Jobs with granted tickets proceed to any additional limit checks (if configured) or directly to execution.

Per-user limits:

{
type: "concurrency",
key: `user:${userId}`,
maxConcurrency: 10
}

Per-tenant limits:

{
type: "concurrency",
key: `tenant:${tenantId}`,
maxConcurrency: 100
}

Resource protection:

{
type: "concurrency",
key: "database:analytics", // Protect a shared resource
maxConcurrency: 50
}

Sometimes, fixed concurrency limits aren’t appropriate, because the value of the limit needs to change over time.
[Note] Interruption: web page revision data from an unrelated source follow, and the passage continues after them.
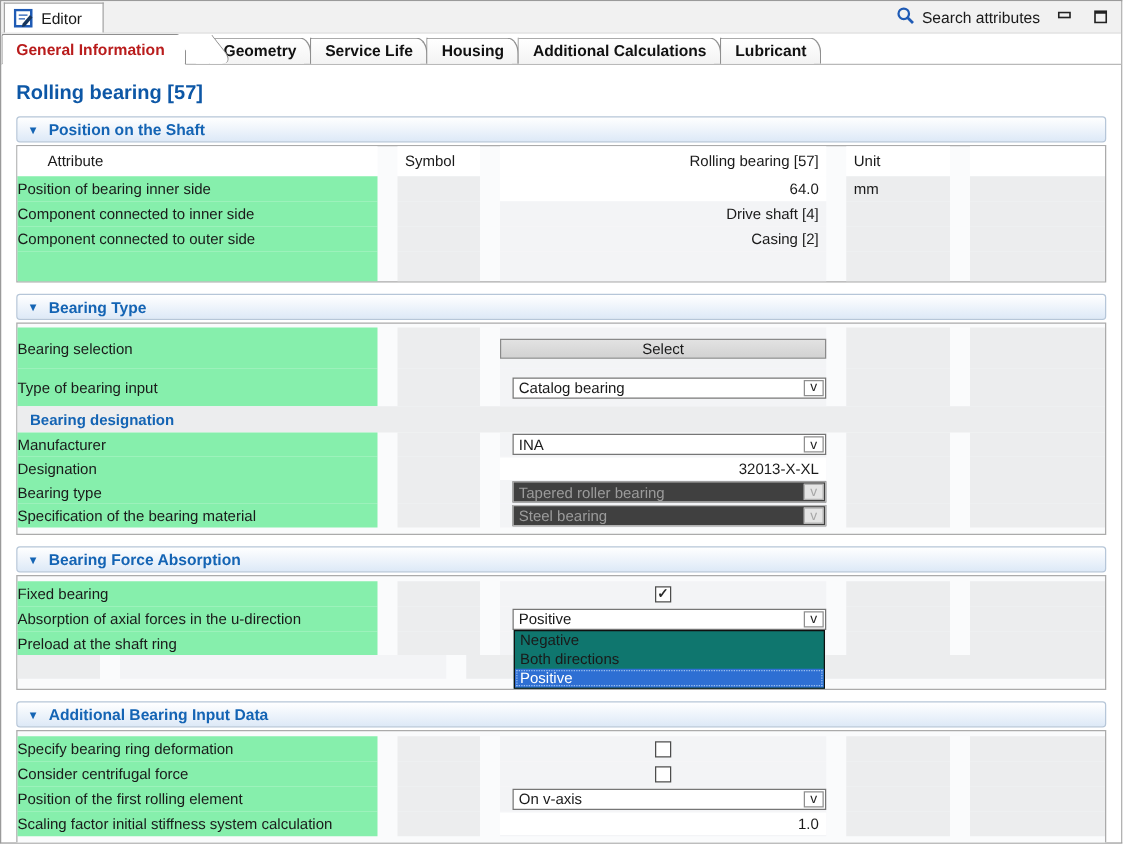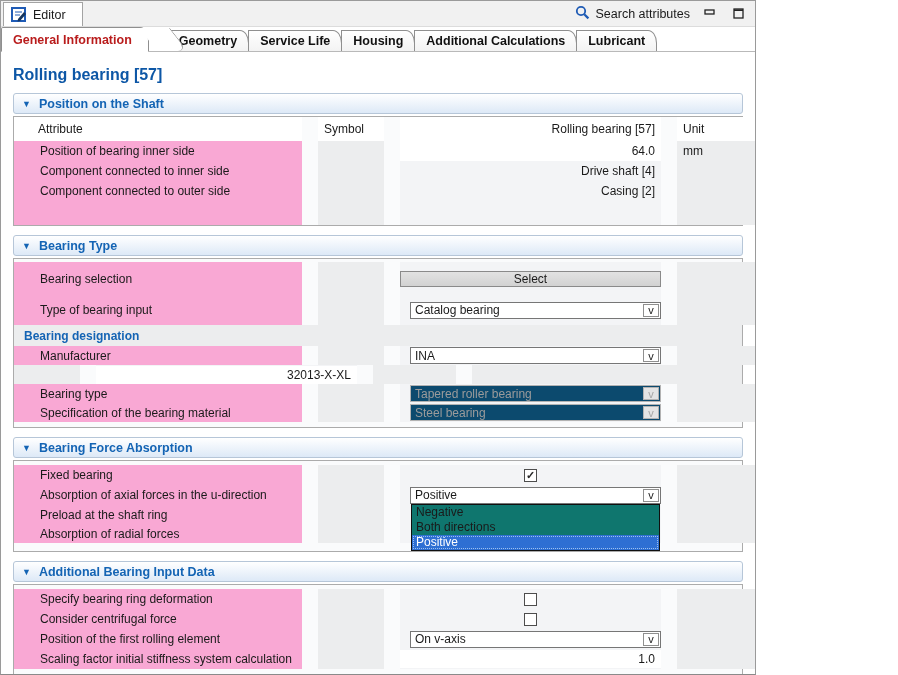--- a/index.html
+++ b/index.html
@@ -6,7 +6,7 @@
   html,body { background:#fff; }
   body { font-family:"Liberation Sans", sans-serif; font-size:12px; color:#1a1a1a; }
 
-  .window { position:relative; width:756px; height:675px; background:#fff;
+  .window { position:relative; width:898px; height:675px; background:#fff;
             border:1px solid #9a9a9a; border-bottom-color:#8a8a8a; overflow:hidden; }
 
   

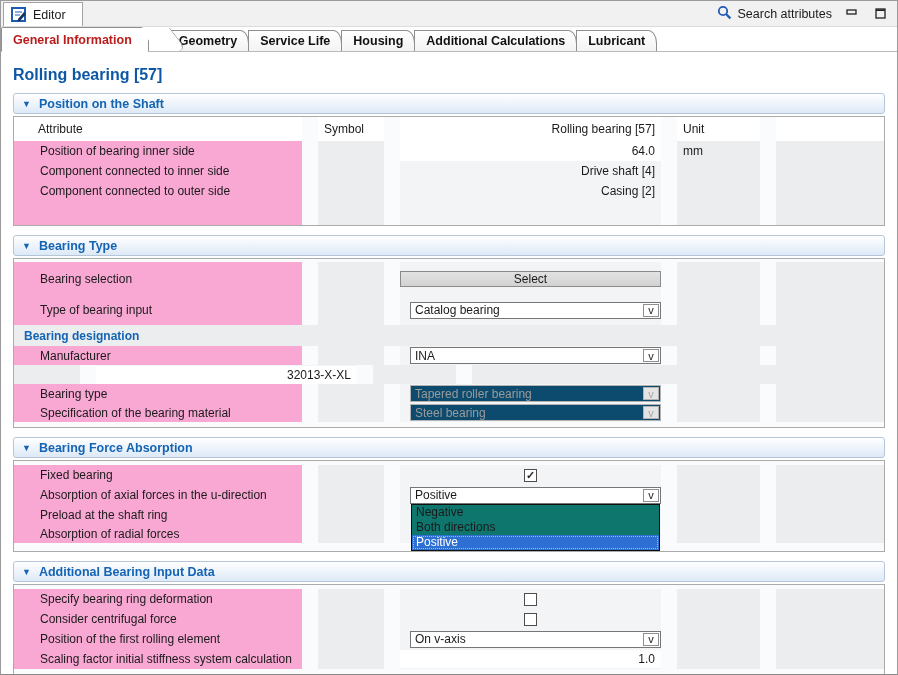--- a/index.html
+++ b/index.html
@@ -52,7 +52,7 @@
 
   .row { display:flex; column-gap:16px; align-items:center; }
   .cell { height:100%; display:flex; align-items:center; }
-  .cl { flex:0 0 288px; background:#f9a8d4; padding-left:26px; }
+  .cl { flex:0 0 288px; background:#86efac; }
   .cs { flex:0 0 66px;  background:#ECEDEE; padding-left:6px; }
   .cv { flex:0 0 261px; background:#F3F4F6; position:relative; }
   .cu { flex:0 0 83px;  background:#ECEDEE; padding-left:6px; }

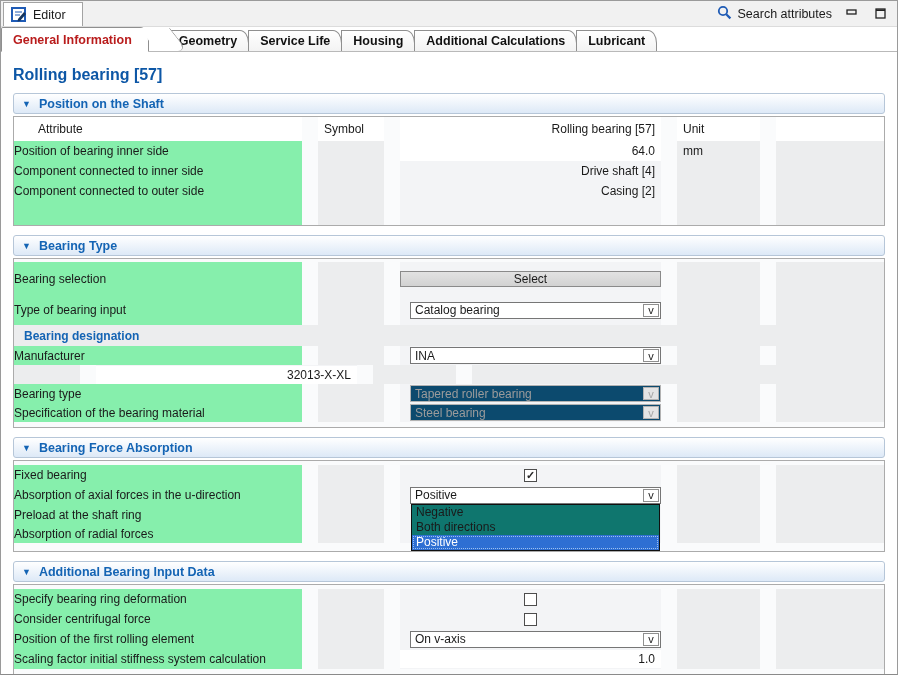--- a/index.html
+++ b/index.html
@@ -240,6 +240,7 @@
         <div class="cell cx"></div>
       </div>
       <div class="row f-row19">
+        <div class="cell cl">Designation</div>
         <div class="cell cs"></div>
         <div class="cell cv">
           <div class="txtfield">32013-X-XL</div>

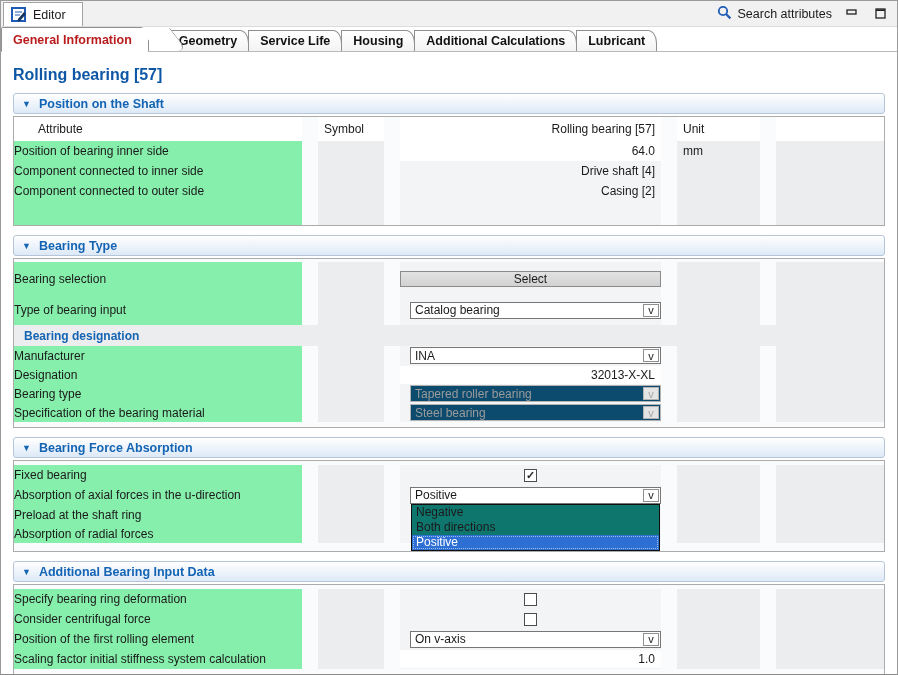--- a/index.html
+++ b/index.html
@@ -84,7 +84,7 @@
   .combo .vbox { position:absolute; top:1px; bottom:1px; right:1px; width:16px;
                  border:1px solid #8f8f8f; background:#fff; display:flex; align-items:center;
                  justify-content:center; font-size:11px; color:#222; }
-  .combo.disabled { background:#0c4a6e; border-color:#b3b3b3; color:#9b9b9b; cursor:default; }
+  .combo.disabled { background:#404040; border-color:#b3b3b3; color:#9b9b9b; cursor:default; }
   .combo.disabled .vbox { background:#e4e4e4; border-color:#b3b3b3; color:#a6a6a6; }
 
   .txtfield { width:100%; height:18px; background:#fff; display:flex; align-items:center;

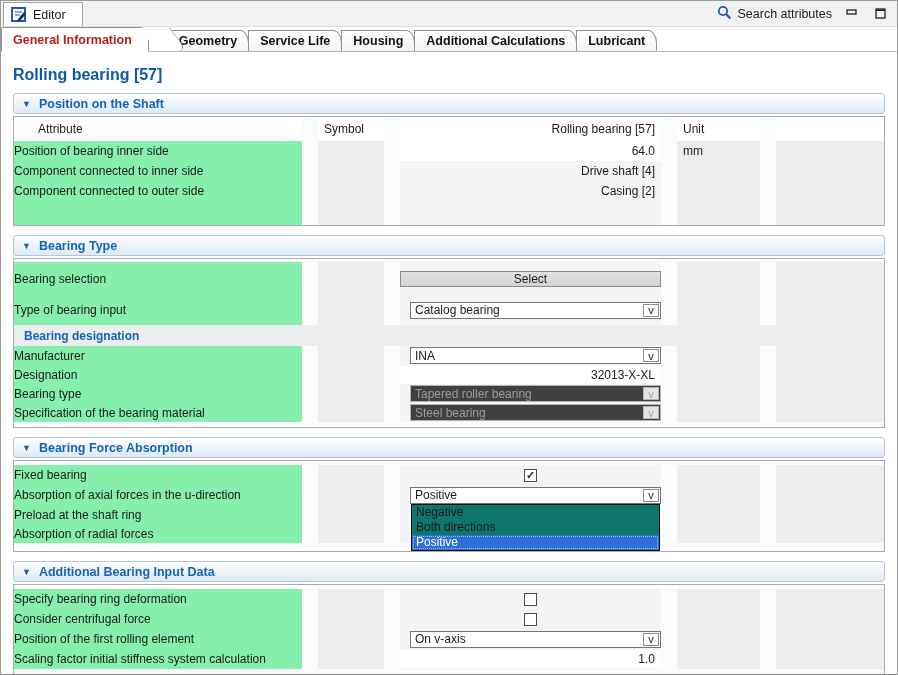--- a/index.html
+++ b/index.html
@@ -317,7 +317,6 @@
         <div class="cell cx"></div>
       </div>
       <div class="row f-row19">
-        <div class="cell cl">Absorption of radial forces</div>
         <div class="cell cs"></div>
         <div class="cell cv"></div>
         <div class="cell cu"></div>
Floating concurrency limits are dynamic concurrency limits where the maximum concurrency value is computed by your worker code and refreshed periodically. This enables adaptive concurrency based on external factors like system load, quota availability, or business logic — its up to you!

await client.enqueue({
payload: { task: "api-call", endpoint: "https://api.example.com" },
limits: [
{
type: "floatingConcurrency",
key: "external-api",
defaultMaxConcurrency: 10, // Initial value until first refresh
refreshIntervalMs: 60000n, // Refresh every 60 seconds
metadata: {
apiEndpoint: "https://api.example.com",
apiKey: "key-123"
}
}
]
});

Floating limits combine the mechanics of regular concurrency limits with worker-driven refresh tasks:

  1. Initial state: When first created, the limit starts at defaultMaxConcurrency
  2. Lazy refresh scheduling: When a job with a floating limit is enqueued (or dequeued) and the refresh interval has elapsed, Silo schedules a refresh task to run on a worker
  3. Worker processing: Some worker receives the refresh task and processes it just like regular job tasks
  4. Computing new values: The worker executes custom logic registered client side to compute the new maxConcurrency value
  5. Reporting back: The worker reports the new value to Silo
  6. State update: Silo updates the limit’s current max concurrency, which affects all future jobs (until the next refresh)

Between refreshes, the floating limit behaves exactly like a regular concurrency limit, using the most recently reported maxConcurrency value.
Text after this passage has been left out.